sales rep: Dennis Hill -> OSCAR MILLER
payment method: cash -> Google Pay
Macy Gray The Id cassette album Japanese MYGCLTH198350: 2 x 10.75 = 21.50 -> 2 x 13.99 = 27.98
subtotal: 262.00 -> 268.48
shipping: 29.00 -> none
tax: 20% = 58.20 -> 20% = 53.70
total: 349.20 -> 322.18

> [Try it]
Set down exactly the lines from the one that contains "shipping: 29.00 -> none" to the final line above, both included, and nothing more.

> [Answer]
shipping: 29.00 -> none
tax: 20% = 58.20 -> 20% = 53.70
total: 349.20 -> 322.18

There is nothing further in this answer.